Há uns dias, passou numa das salas da Cinemateca Portuguesa o filme Trás-os-Montes, que António Reis e Margarida Cordeiro realizaram em 1976. Passou na cópia restaurada pela Cinemateca em 2008. Lembrei-me da primeira vez que o vi, numa sessão que o Cineclube de Faro organizou em homenagem aos dois realizadores, aquando do lançamento do belo catálogo A Poesia da Terra (quando se reeditará...?), pelos idos de 1997. Lembrei-me que, dessa vez, quase não lhe percebi as palavras, que nesse filme são tão importantes, mas que me senti inebriada pelas imagens, pelos sons ambiente, pelas vozes das pessoas de lugares que, naquela altura, eram ainda mais remotos do que hoje são. O restauro da Cinemateca clarificou algumas das frases, mas as grandes melhorias estão na imagem, cujas cores surgem menos esbatidas, avivadas.

Com restauro ou sem restauro, todas as vezes que vi Trás-os-Montes, vi cenas que me parecem estar nele pela primeira vez: é intrigante, ou talvez seja apenas uma espécie de efeito mágico de olhar para um lugar que já não existe assim, que porventura jamais existiu como o viram os olhos de Margarida e de António. Ou pode ser que seja a minha má memória.

André Bazin escreve a certa altura, num texto curto sobre L'Espoir, livro de André Malraux, acerca de uma diferença que pressente entre livros e filmes: “Une phrase absconse se relit, une séquence trop elliptique est définitivement perdue”. (Qualquer coisa como: “uma frase obscura pode ser relida [para se lhe apanhar o sentido]; mas uma sequência elíptica perde-se para sempre”.) Bazin escrevia em 1945[1], ou seja, na era pré-vídeo, quando ver um filme significava vê-lo numa sala de cinema, sem a possibilidade de fazer parar a fita (sim, no tempo da «fita», que dá nome aos «filmes») e voltar atrás). Trás-os-Montes é, muito, um filme de elipses, de sentidos inesperados, inusitados. É um filme que me resgata dos entendimentos habituais e me atira para reinos desconhecidos e maravilhosos. É muito fácil perder sequências e vê-las, numa revisão, como se pela vez inaugural. Lembro-me de o ter visto com um grupo de pessoas e, entre todas, à saída da sessão, tínhamos memórias diferentes do que acabáramos de ver: cenas que uns afiançavam ter visto e outros de modo nenhum se recordavam. Mexe com a cabeça de quem vê.
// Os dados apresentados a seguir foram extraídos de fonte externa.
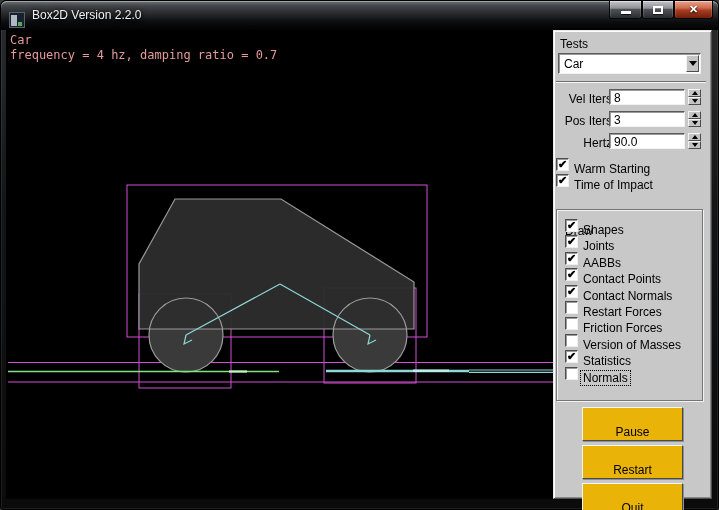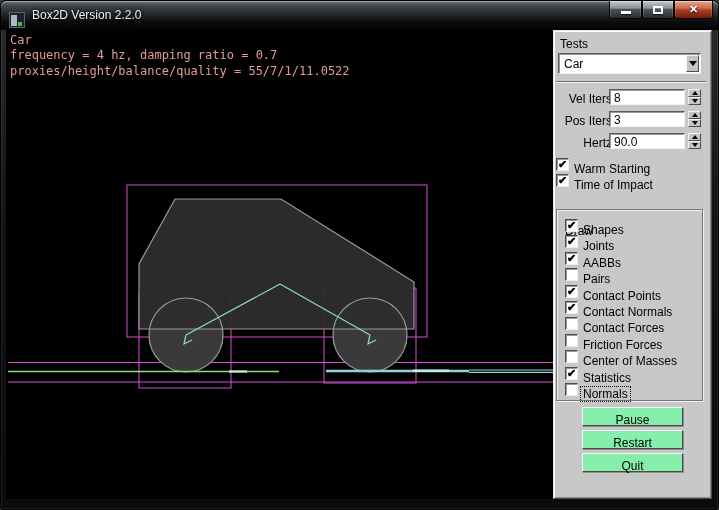--- a/index.html
+++ b/index.html
@@ -67,23 +67,23 @@
            font-size:11px;line-height:11px;text-align:center;color:#000;font-weight:bold;}
   .chk-label{position:absolute;left:20px;top:5px;white-space:nowrap;}
   .chk-label.focused{outline:1px dotted #000;padding:0 2px;margin-left:-2px;}
 
   .groupbox{position:absolute;left:2px;top:178px;width:147px;height:192px;border:1px solid #767676;
             box-shadow:inset 1px 1px 0 #f2f2f2,1px 1px 0 #f2f2f2;}
   .group-title{position:absolute;left:5px;top:-8px;background:#c8c8c8;padding:0 3px;margin-top:22px;}
   .group-items{position:absolute;left:6px;top:8px;width:140px;}
 
   .button-stack{position:absolute;left:28px;top:376px;width:101px;}
-  .glui-btn{position:relative;display:block;width:101px;height:19px;margin-bottom:4px;background:#86efac;
+  .glui-btn{position:relative;display:block;width:101px;height:19px;margin-bottom:4px;background:#eab308;
             border:1px solid;border-color:#f6f6f6 #4a4a4a #4a4a4a #f6f6f6;box-shadow:1px 1px 0 #8e8e8e;
-            font-family:"Liberation Sans",sans-serif;font-size:12px;color:#000;text-align:center;line-height:16px;padding:4px;}
+            font-family:"Liberation Sans",sans-serif;font-size:12px;color:#000;text-align:center;line-height:16px;padding:16px;}
 
   
   .aabb{stroke:var(--aabb);fill:none;stroke-width:1;}
   .jnt{stroke:var(--joint);fill:none;stroke-width:1.2;}
 </style>
 </head>
 <body>
 
 <div id="stage">
   <div class="window">
@@ -130,21 +130,21 @@
           <polyline class="jnt" points="369,334 367,343 375,339"></polyline>
 
           <line x1="7" y1="370.5" x2="278" y2="370.5" stroke="var(--ground)" stroke-width="1.5"></line>
           <line x1="228" y1="370.5" x2="246" y2="370.5" stroke="var(--cgreen)" stroke-width="2.2"></line>
 
           <line x1="325" y1="370" x2="468" y2="370" stroke="var(--joint)" stroke-width="2.4"></line>
           <line x1="468" y1="369" x2="552" y2="369" stroke="var(--joint)" stroke-width="1.2"></line>
           <line x1="468" y1="371.4" x2="552" y2="371.4" stroke="var(--joint)" stroke-width="1.2"></line>
           <line x1="412" y1="369.8" x2="448" y2="369.8" stroke="var(--ccyan)" stroke-width="2.4"></line>
         </svg>
-        <div class="stats" id="stats"><div>Car</div><div>frequency = 4 hz, damping ratio = 0.7</div><div>proxies/height/balance/quality = 55/7/1/11.0522</div></div>
+        <div class="stats" id="stats"><div>Car</div><div>frequency = 4 hz, damping ratio = 0.7</div></div>
       </div>
 
       <div class="sidebar">
         <div class="glui-label lbl-tests">Tests</div>
 
         <div class="listbox">
           <span class="listbox-value">Car</span>
           <div class="listbox-btn">
             <div class="tri-down"></div>
           </div>
@@ -217,42 +217,38 @@
               </div>
               <div class="chk-row">
                 <div class="chk-box"><span>✔</span></div>
                 <span class="chk-label">Joints</span>
               </div>
               <div class="chk-row">
                 <div class="chk-box"><span>✔</span></div>
                 <span class="chk-label">AABBs</span>
               </div>
               <div class="chk-row">
-                <div class="chk-box"></div>
-                <span class="chk-label">Pairs</span>
-              </div>
-              <div class="chk-row">
                 <div class="chk-box"><span>✔</span></div>
                 <span class="chk-label">Contact Points</span>
               </div>
               <div class="chk-row">
                 <div class="chk-box"><span>✔</span></div>
                 <span class="chk-label">Contact Normals</span>
               </div>
               <div class="chk-row">
                 <div class="chk-box"></div>
-                <span class="chk-label">Contact Forces</span>
+                <span class="chk-label">Restart Forces</span>
               </div>
               <div class="chk-row">
                 <div class="chk-box"></div>
                 <span class="chk-label">Friction Forces</span>
               </div>
               <div class="chk-row">
                 <div class="chk-box"></div>
-                <span class="chk-label">Center of Masses</span>
+                <span class="chk-label">Version of Masses</span>
               </div>
               <div class="chk-row">
                 <div class="chk-box"><span>✔</span></div>
                 <span class="chk-label">Statistics</span>
               </div>
               <div class="chk-row">
                 <div class="chk-box"></div>
                 <span class="chk-label focused">Normals</span>
               </div>
             </div>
O ensaio de Bazin sugere que o cinema (visto como se via em 1945), ao contrário do que se pensava, não era uma arte elíptica, mas uma expressão que “não aguenta a descontinuidade. Apesar da sua estrutura retalhada em ‘planos’,” afirma, “o discurso cinematográfico tende cada vez mais a evitar a ruptura”. Penso na minha experiência com Trás-os-Montes (aliás, provavelmente com todos os outros filmes de António Reis e Margarida Cordeiro) e concluo que Bazin está certo: é quem vê que instaura nos filmes as cisões, as elipses, rasgões no tecido da narração. Nada disso está neles.

Ana Isabel Soares é professora

Crónica publicada em:

Foto: Vasco Célio

[1] O ensaio chama-se «A propos de l'Espoir ou Du style au cinéma», e foi publicado na revista Poésie 45 (nºs 26-27, ago-set 1945, pp. 125-133).